DeAnna, it occurred to me the other day that all soft leathers may have that "brand new red shirt - bleeding into the washer" kind of excess dye. That is why I tried a commercial brand on the softer leather. But tonight, I wonder something else. Perhaps if I made plain soap - THEN added my extra ingredients after the fact... shaved it down and added my beewax and lanolin it would tone down any harshness by cutting the soap with conditioners...

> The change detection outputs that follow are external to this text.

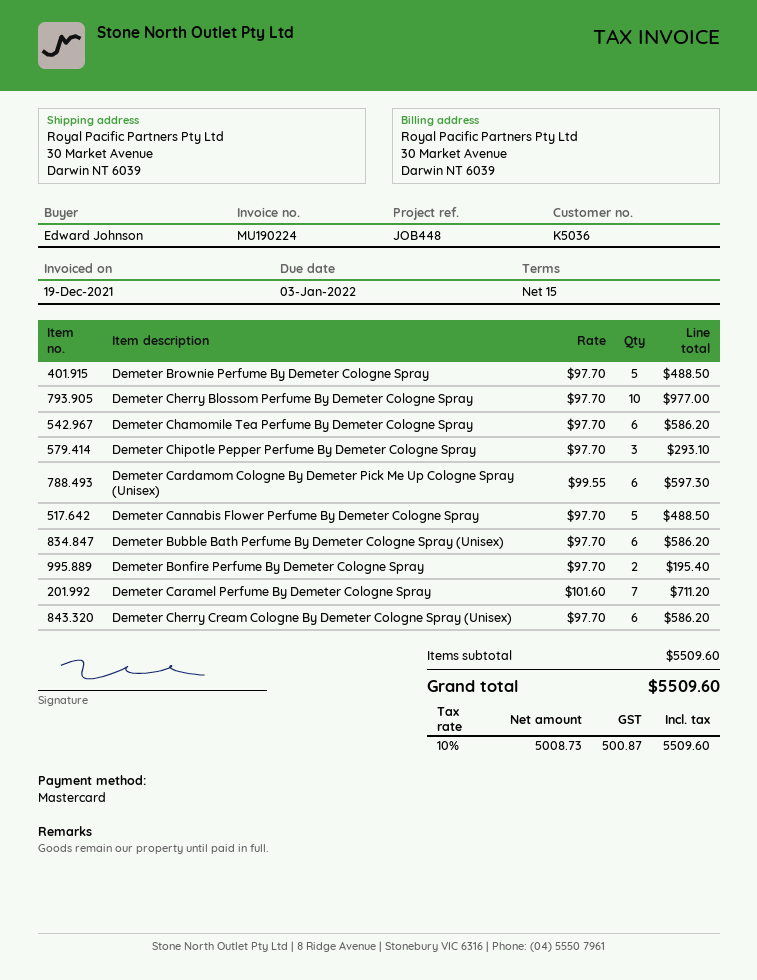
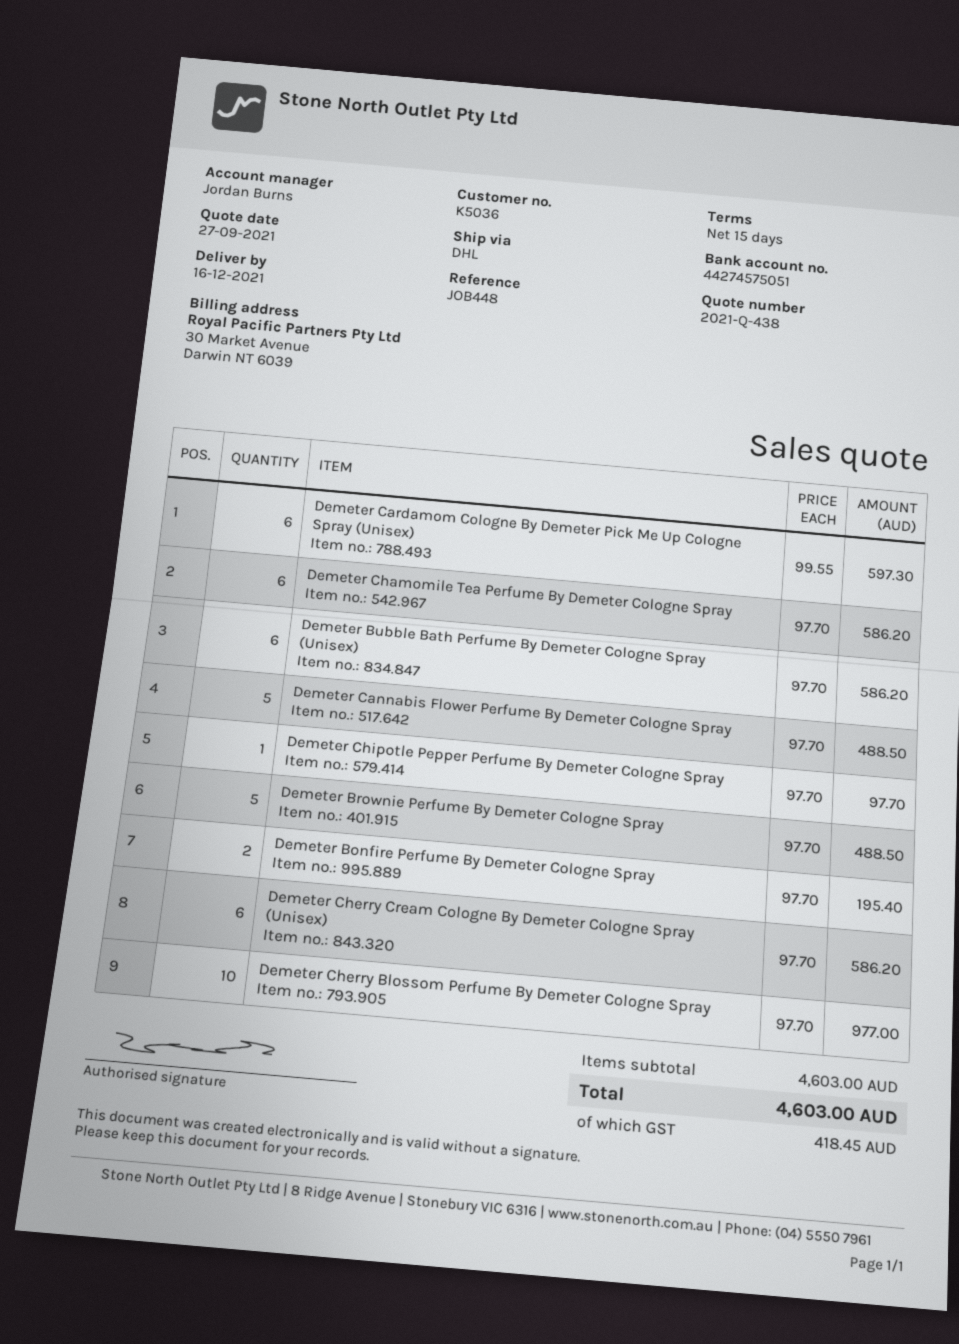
Demeter Chipotle Pepper Perfume By Demeter Cologne Spray: 3 x 97.70 = 293.10 -> 1 x 97.70 = 97.70
Demeter Caramel Perfume By Demeter Cologne Spray: 7 x 101.60 = 711.20 -> none
subtotal: 5509.60 -> 4603.00
tax: 500.87 -> 418.45
total: 5509.60 -> 4603.00

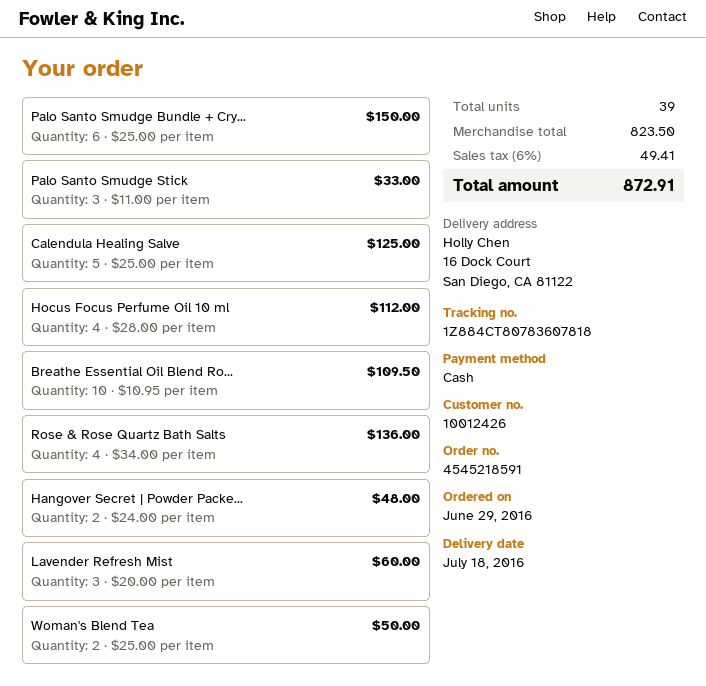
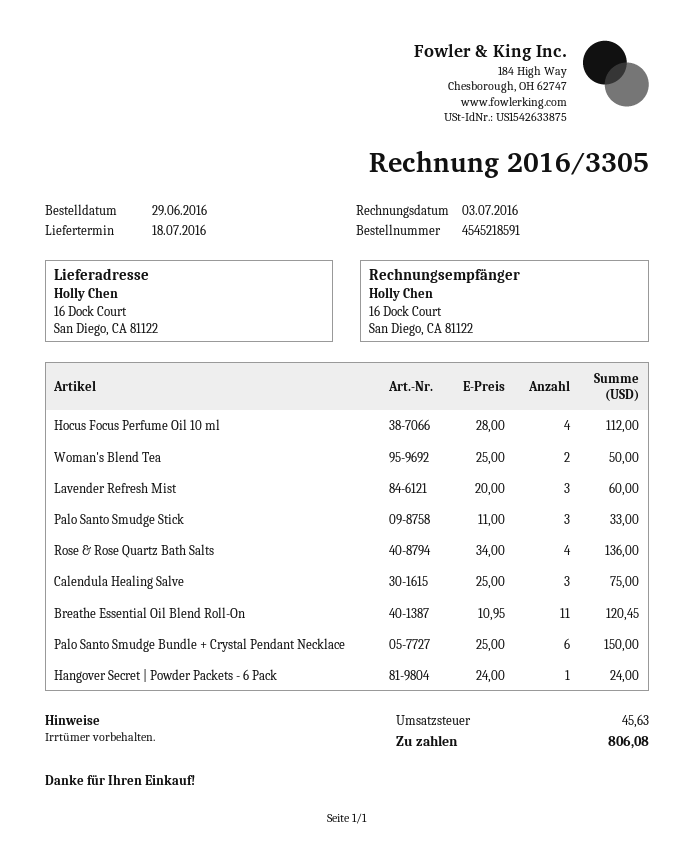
Calendula Healing Salve: 5 x 25.00 = 125.00 -> 3 x 25.00 = 75.00
Breathe Essential Oil Blend Ro...: 10 x 10.95 = 109.50 -> 11 x 10.95 = 120.45
Hangover Secret | Powder Packe...: 2 x 24.00 = 48.00 -> 1 x 24.00 = 24.00
tax: 49.41 -> 45.63
total: 872.91 -> 806.08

I am the creator and owner of a business called Boot Rub LLC and make a leather conditioner that works on ALL kinds of leather. We are a small business, for sale in 6 stores and online. It contains the three key ingredients that I'd like to carry over to the leather soap I am creating. (or not-so-much creating at this point) (walnut oil, beeswax, and lanolin) It is for continuity of a product line that I am trying to use the same ingredients.

Thank you, Science person, (Green soap) for that wonderful explanation of molecules, and such! I had spoken to an organic chemist earlier this summer and he, too, said the same things you did... though he was trying to get me to use less lye rather than a different oil. I love that the oil's harshness/mildness properties are similar by the way you explained it, and wonder what kind of shelf life you're talking... 1 month? 3? a year? two? Do you think using olive oil with a dash of walnut oil would be counter productive? Also, since it isn't being eaten, would walnut oil soap - gone bad - be harmful to leather? The only difference I've experienced in the older tins of boot rub is that after a year or so it tends to get a bit pasty, but if reheated to a liquid, that will go away.

Thank you also Lindy for your comments.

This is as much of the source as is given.